Having complete and unfettered access to all parts of the world is important for NEO to accomplish tasks in home environments, and to enable our Redwood AI to learn from the broadest set of physical interactions possible. Our latest RL controller provides Redwood with a complete mobility toolkit to access the world, including natural walking in any direction, sitting, standing, kneeling, getting up from the floor, going up and down stairs with stereo vision. Bringing all of these capabilities together for the first time in a unified controller represents an important milestone in unlocking the full potential of humanoid robots.
Bridging Natural Movement with Omnidirectional steering
The past decade has seen rapid progress in legged robot locomotion, primarily driven by torque-transparent actuators, deep Reinforcement Learning (RL) algorithms, and GPU-accelerated simulation. Using off-the-shelf software packages and a desktop GPU, it is now possible to train a bipedal robot to stand upright in simulation and follow walking direction commands in under an hour. Even though the policy is trained completely in a simulation environment whose physics are merely an approximation of the real world, it is trained on so many randomized physics parameters – e.g. friction, mass, sensor noise – that the model ends up being robust to the real world’s physics parameters. Once trained, this walking controller can receive walking direction commands from either the teleoperator or the AI model (e.g. Redwood), and then translate those high level directions into the dynamic, contact-aware interactions with the world.

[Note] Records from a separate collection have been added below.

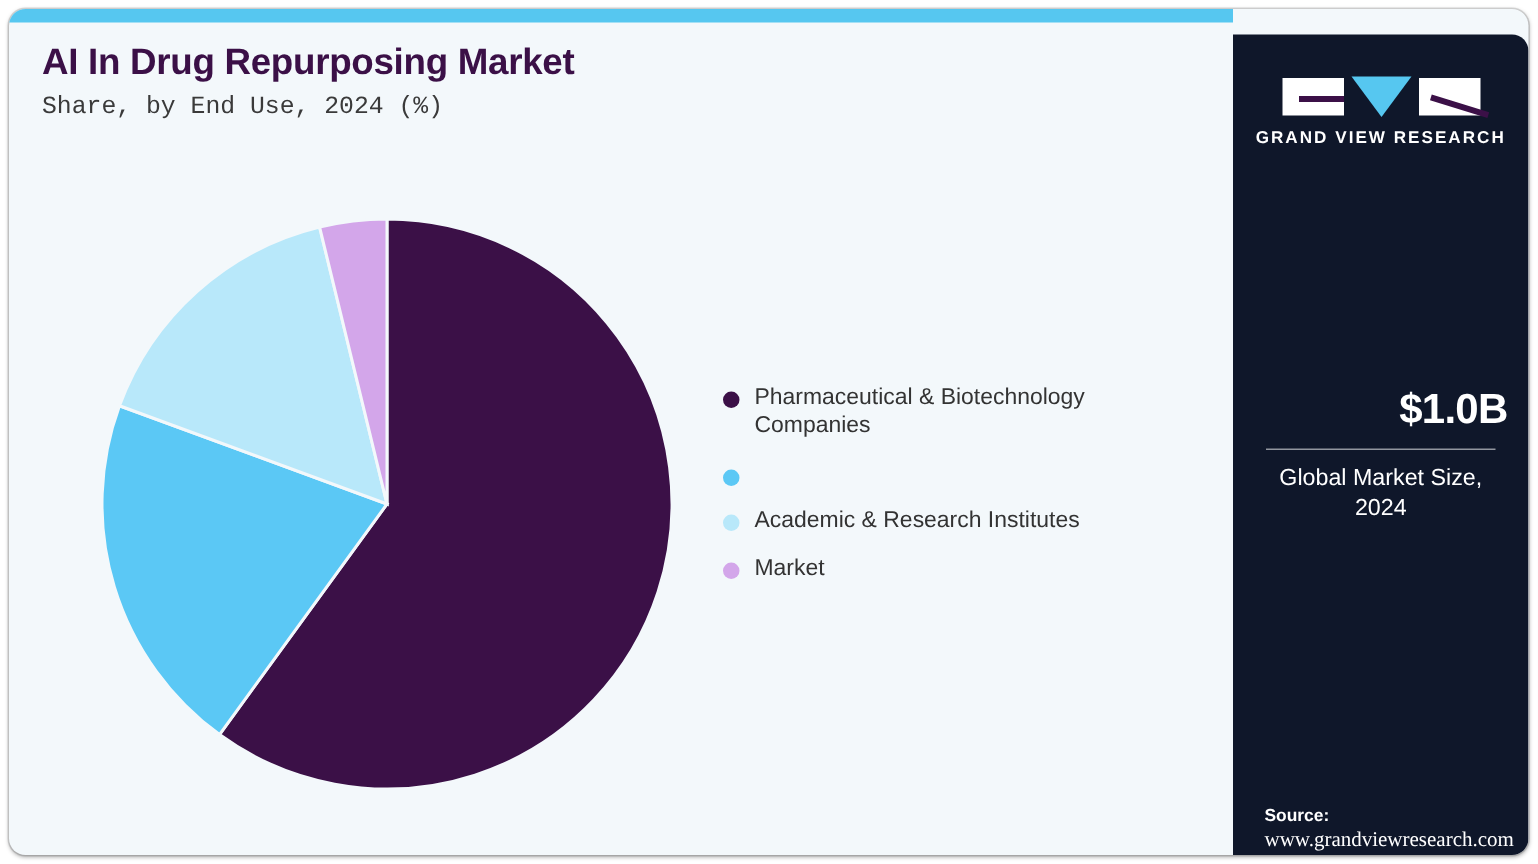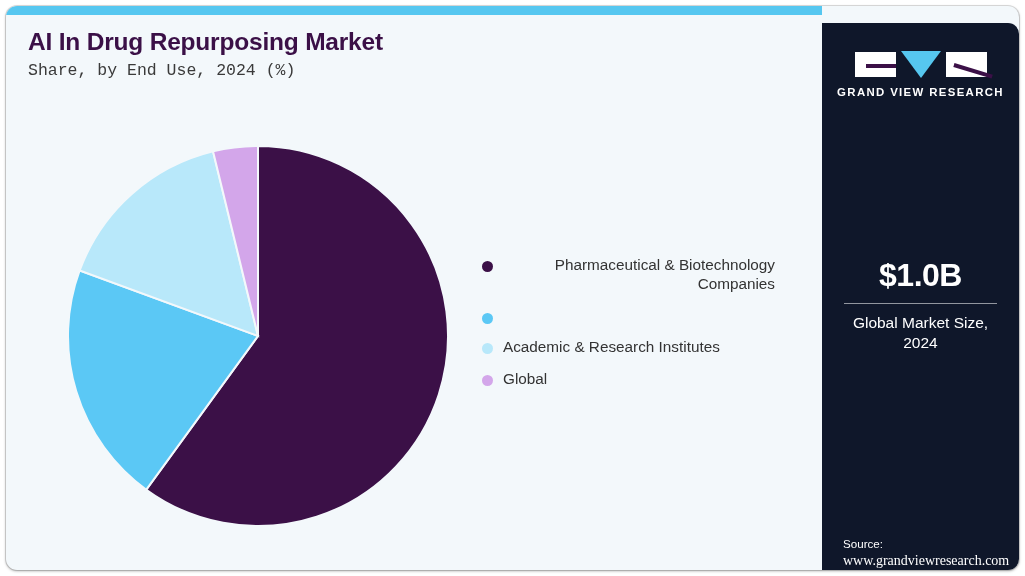"Pharmaceutical & Biotechnology Companies" .legend-item { text-align: right -> none }
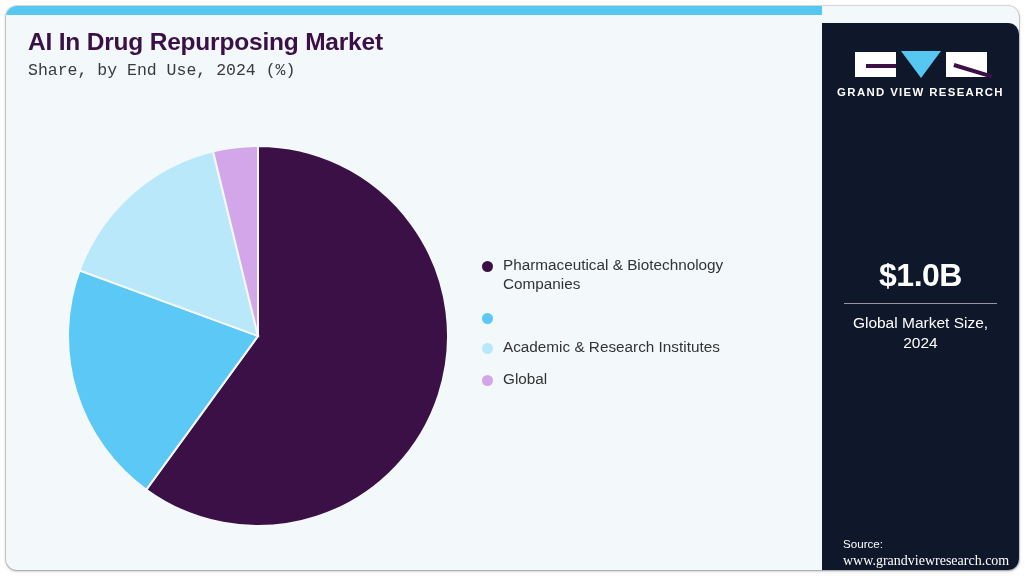"$1.0B" .stat-value { font-size: 32px -> 28px; text-align: none -> right }
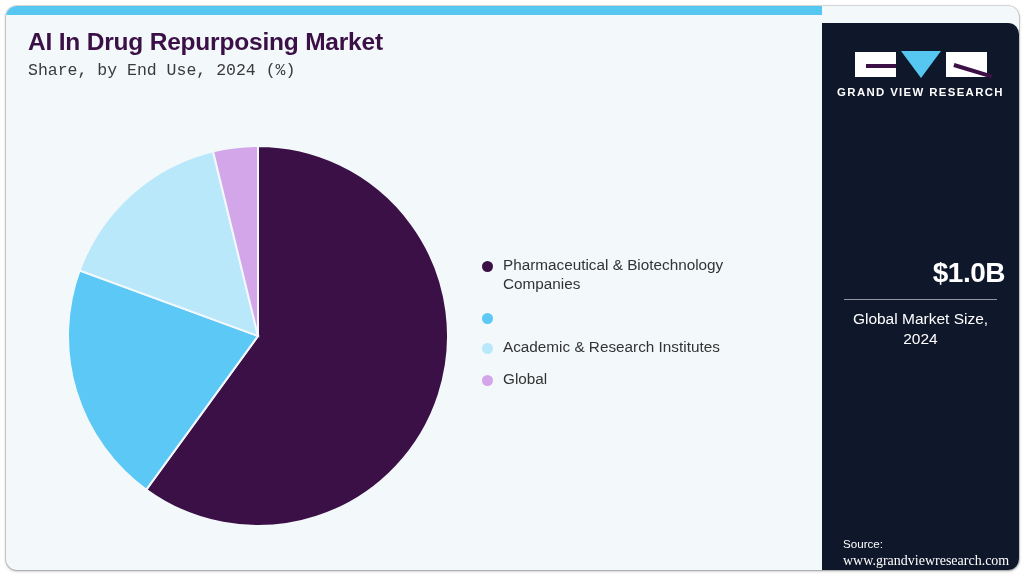"Global" span.legend-label { text: Global -> Market }
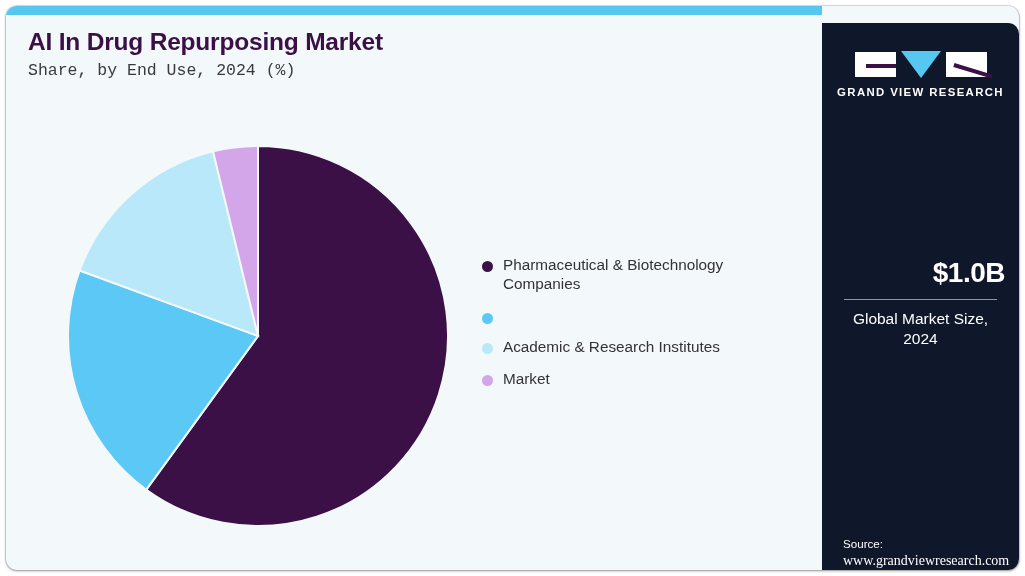"Source:" .source-title { font-weight: normal -> bold }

Beyond walking and turning, bipeds can also perform side-stepping. This is useful for navigating the close quarters of a kitchen or the space between the sofa and the coffee table, where the footprint would be too small for a wheeled base robot.
However, these basic walking RL controllers often require additional “shaping rewards” to achieve a natural human-like gait in all directions. These tend to be highly specialized to walking, which means that the same process of hand-tuning rewards must be repeated for every new behavior. Gait patterns can vary based on the direction of walking, so this often requires unique shaping terms based on the direction of motion.
Is there a more scalable way to increase controller capabilities without hand-written shaping rewards for each of them? One method is to collect motion capture references from humans moving naturally, retarget them to NEO’s joints and body, and then train the RL controller to match those kinematic reference trajectories.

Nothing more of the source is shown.